TRY IT:
Two lines below mark the span: the one containing "We have prepared" and the one containing "set to True". Set down both, plus every line between, exactly as they stand, and nothing else.

RECORDS SUPPLIED:
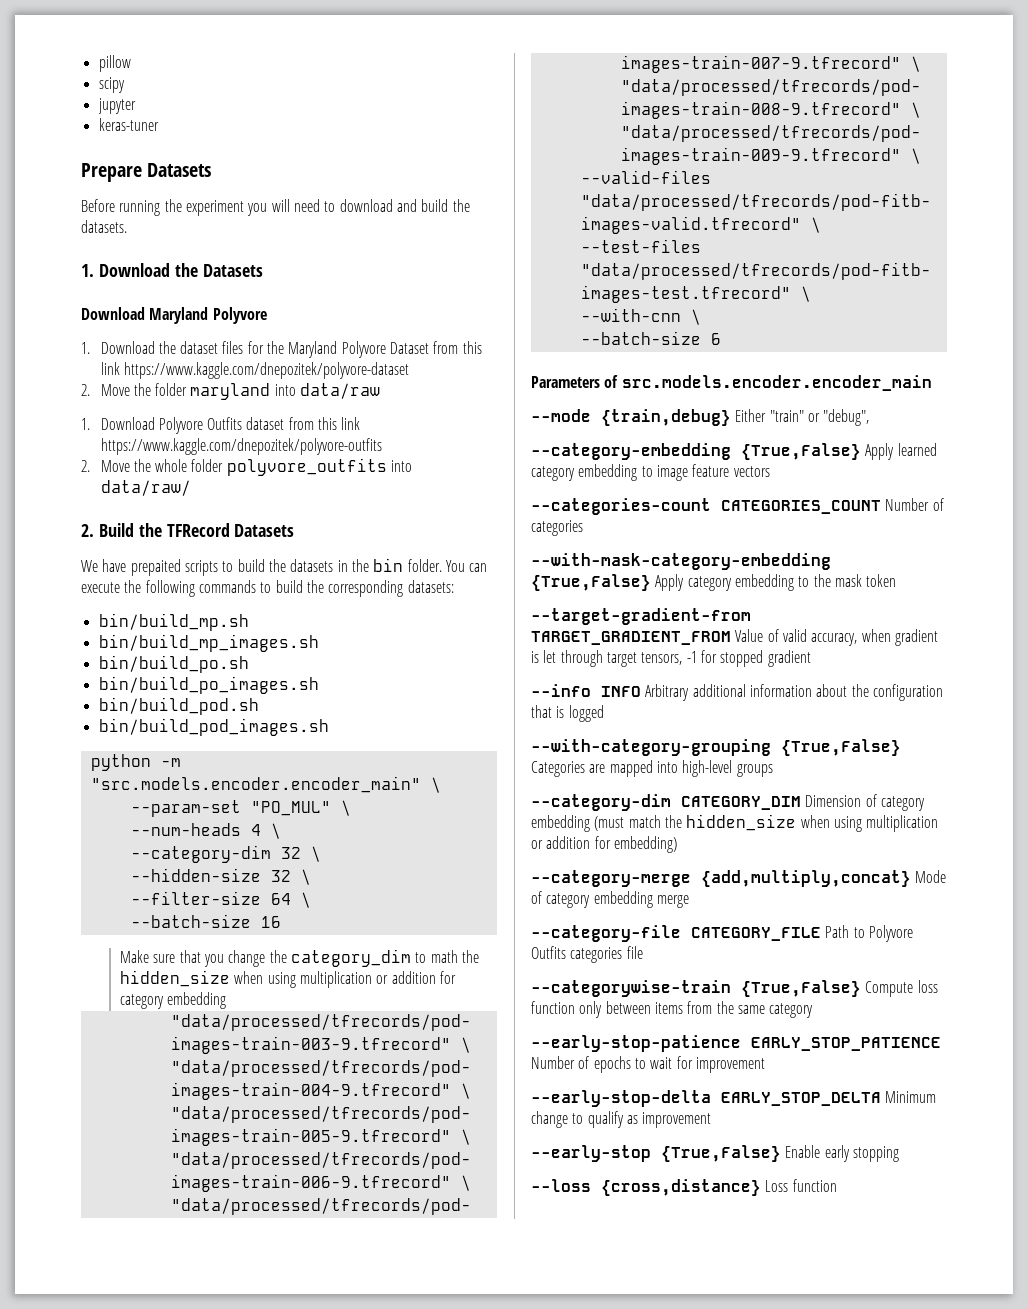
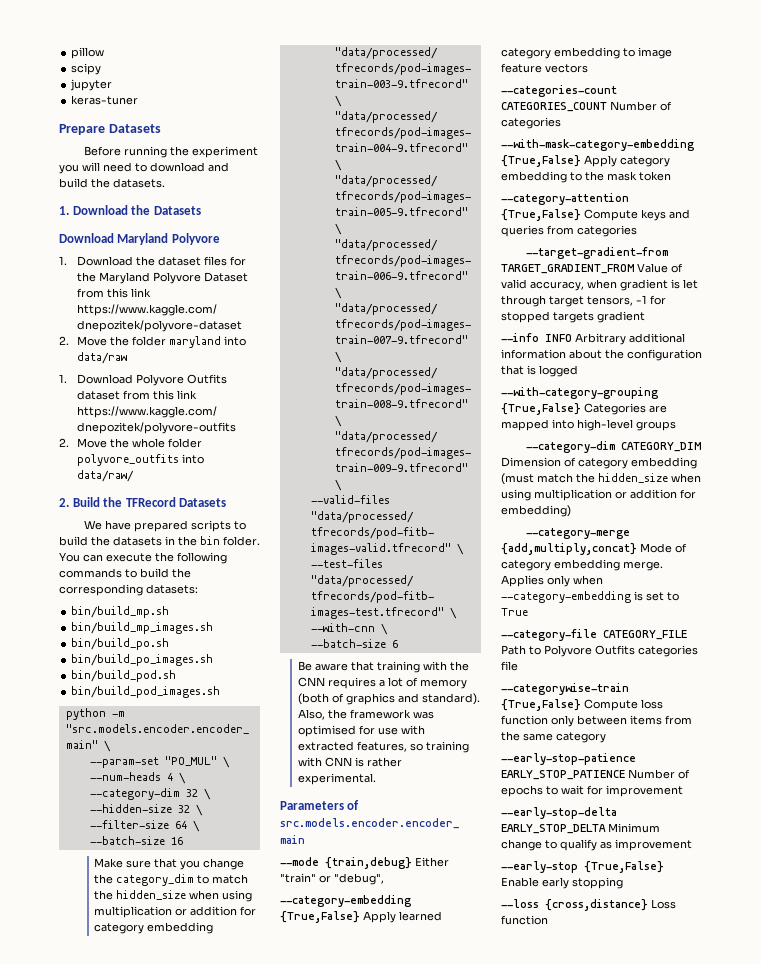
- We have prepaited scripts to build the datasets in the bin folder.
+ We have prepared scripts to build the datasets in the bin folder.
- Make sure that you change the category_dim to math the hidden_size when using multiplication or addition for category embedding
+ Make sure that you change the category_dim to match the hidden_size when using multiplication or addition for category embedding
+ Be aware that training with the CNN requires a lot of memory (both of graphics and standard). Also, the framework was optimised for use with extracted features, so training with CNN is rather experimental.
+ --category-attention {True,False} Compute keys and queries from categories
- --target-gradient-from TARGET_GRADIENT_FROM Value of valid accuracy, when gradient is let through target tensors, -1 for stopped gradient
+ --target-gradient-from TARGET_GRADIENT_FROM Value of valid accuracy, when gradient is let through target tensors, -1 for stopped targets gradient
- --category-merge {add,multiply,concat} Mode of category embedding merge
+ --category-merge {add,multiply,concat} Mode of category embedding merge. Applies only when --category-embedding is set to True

==

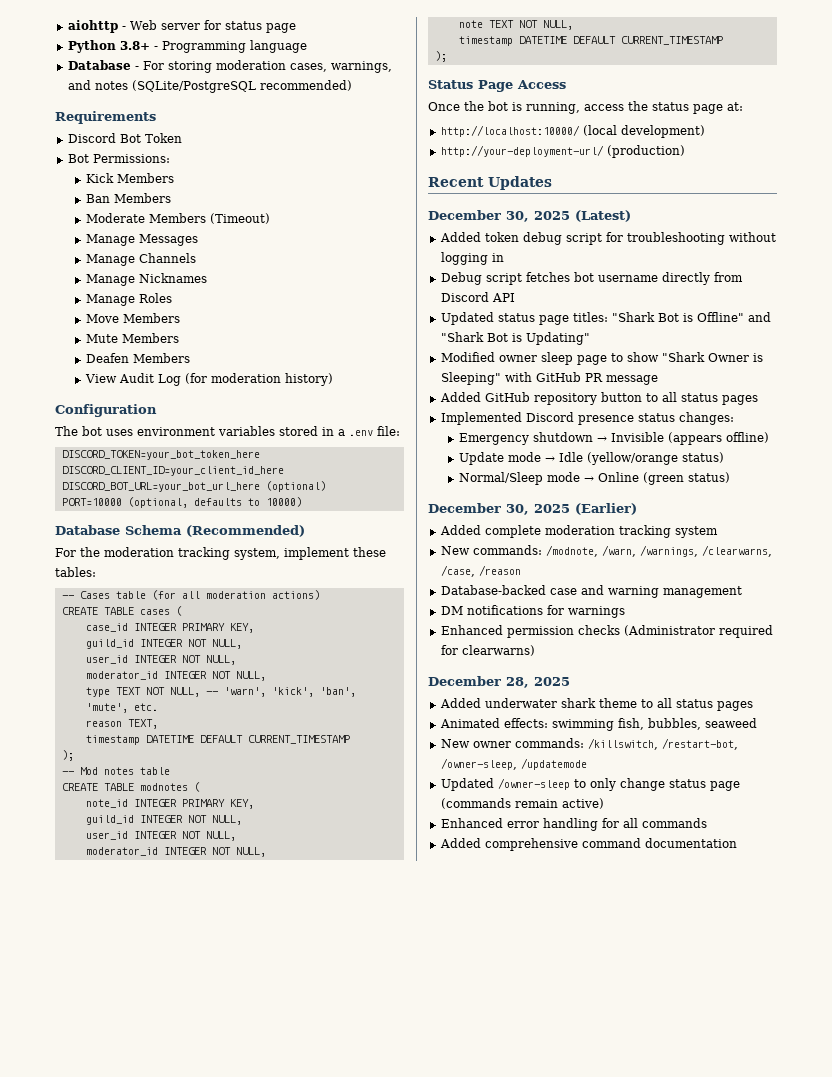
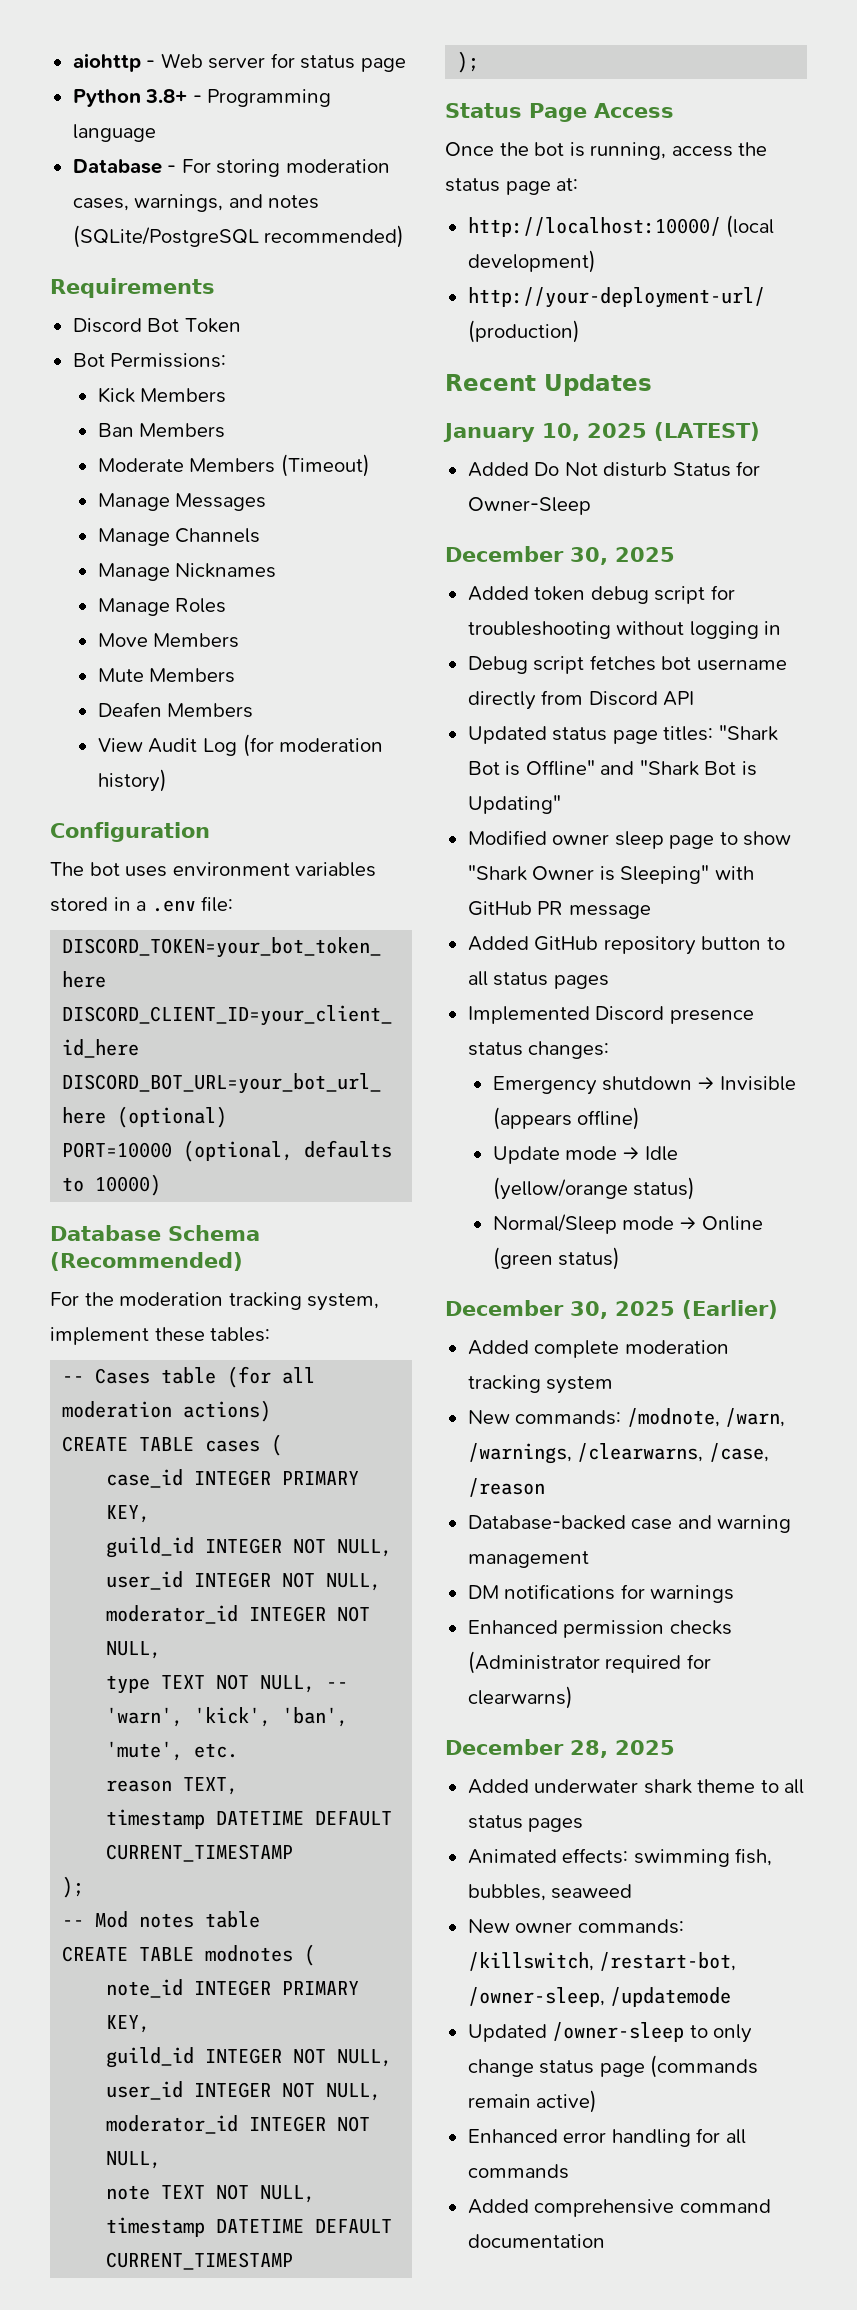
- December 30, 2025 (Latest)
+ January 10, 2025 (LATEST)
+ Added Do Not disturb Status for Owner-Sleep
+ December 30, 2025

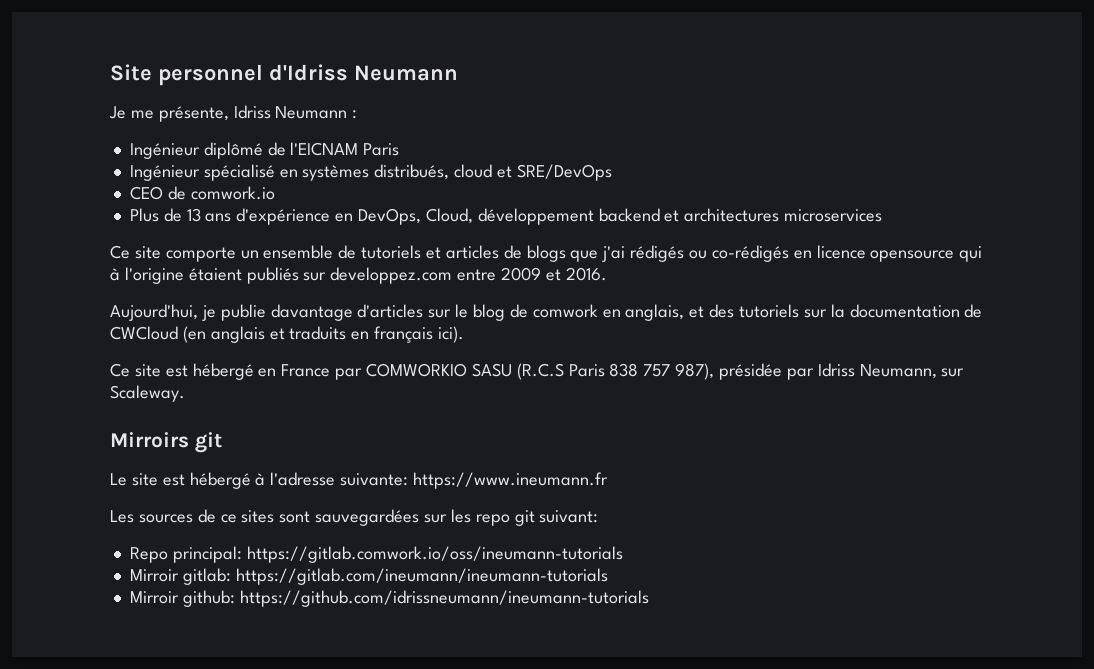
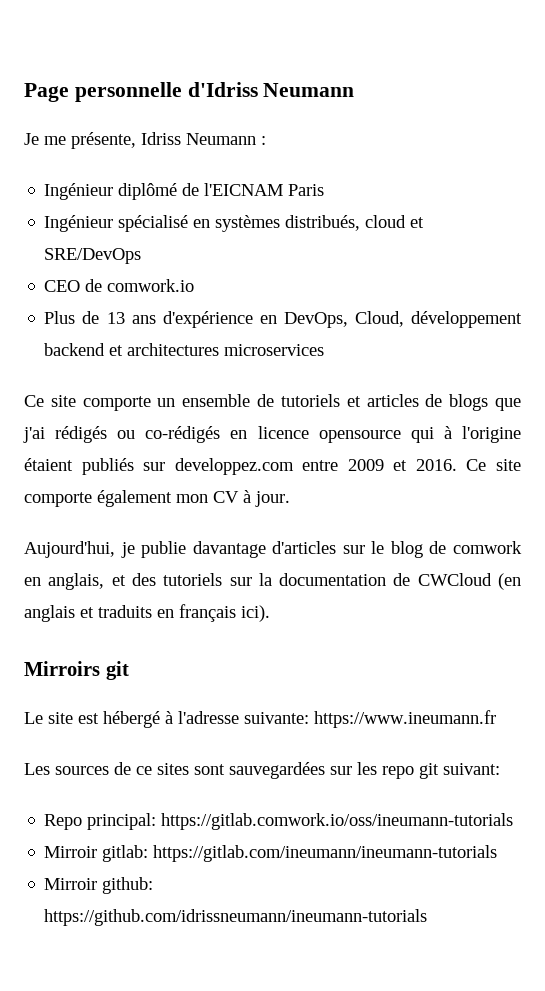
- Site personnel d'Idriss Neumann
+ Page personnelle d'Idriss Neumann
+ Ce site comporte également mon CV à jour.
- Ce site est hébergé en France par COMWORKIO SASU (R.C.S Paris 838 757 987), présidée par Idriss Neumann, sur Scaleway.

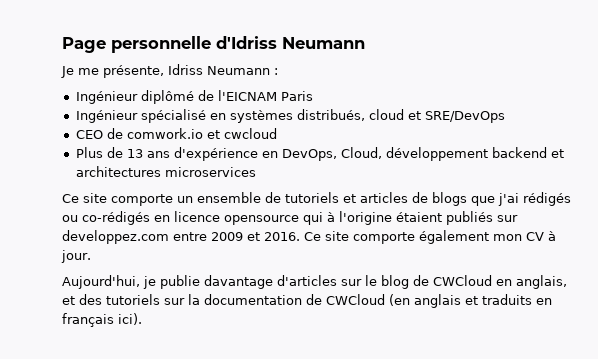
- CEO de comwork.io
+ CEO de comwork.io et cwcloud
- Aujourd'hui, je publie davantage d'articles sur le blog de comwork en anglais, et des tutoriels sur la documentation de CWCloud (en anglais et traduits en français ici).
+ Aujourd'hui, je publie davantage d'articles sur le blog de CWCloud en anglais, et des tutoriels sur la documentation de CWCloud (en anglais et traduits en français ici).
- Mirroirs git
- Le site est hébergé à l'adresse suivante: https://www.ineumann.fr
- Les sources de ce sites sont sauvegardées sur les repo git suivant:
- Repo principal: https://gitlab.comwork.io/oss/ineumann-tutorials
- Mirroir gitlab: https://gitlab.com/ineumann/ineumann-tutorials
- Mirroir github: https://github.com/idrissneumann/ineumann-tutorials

ANSWER SECTION:
+ We have prepared scripts to build the datasets in the bin folder.
- Make sure that you change the category_dim to math the hidden_size when using multiplication or addition for category embedding
+ Make sure that you change the category_dim to match the hidden_size when using multiplication or addition for category embedding
+ Be aware that training with the CNN requires a lot of memory (both of graphics and standard). Also, the framework was optimised for use with extracted features, so training with CNN is rather experimental.
+ --category-attention {True,False} Compute keys and queries from categories
- --target-gradient-from TARGET_GRADIENT_FROM Value of valid accuracy, when gradient is let through target tensors, -1 for stopped gradient
+ --target-gradient-from TARGET_GRADIENT_FROM Value of valid accuracy, when gradient is let through target tensors, -1 for stopped targets gradient
- --category-merge {add,multiply,concat} Mode of category embedding merge
+ --category-merge {add,multiply,concat} Mode of category embedding merge. Applies only when --category-embedding is set to True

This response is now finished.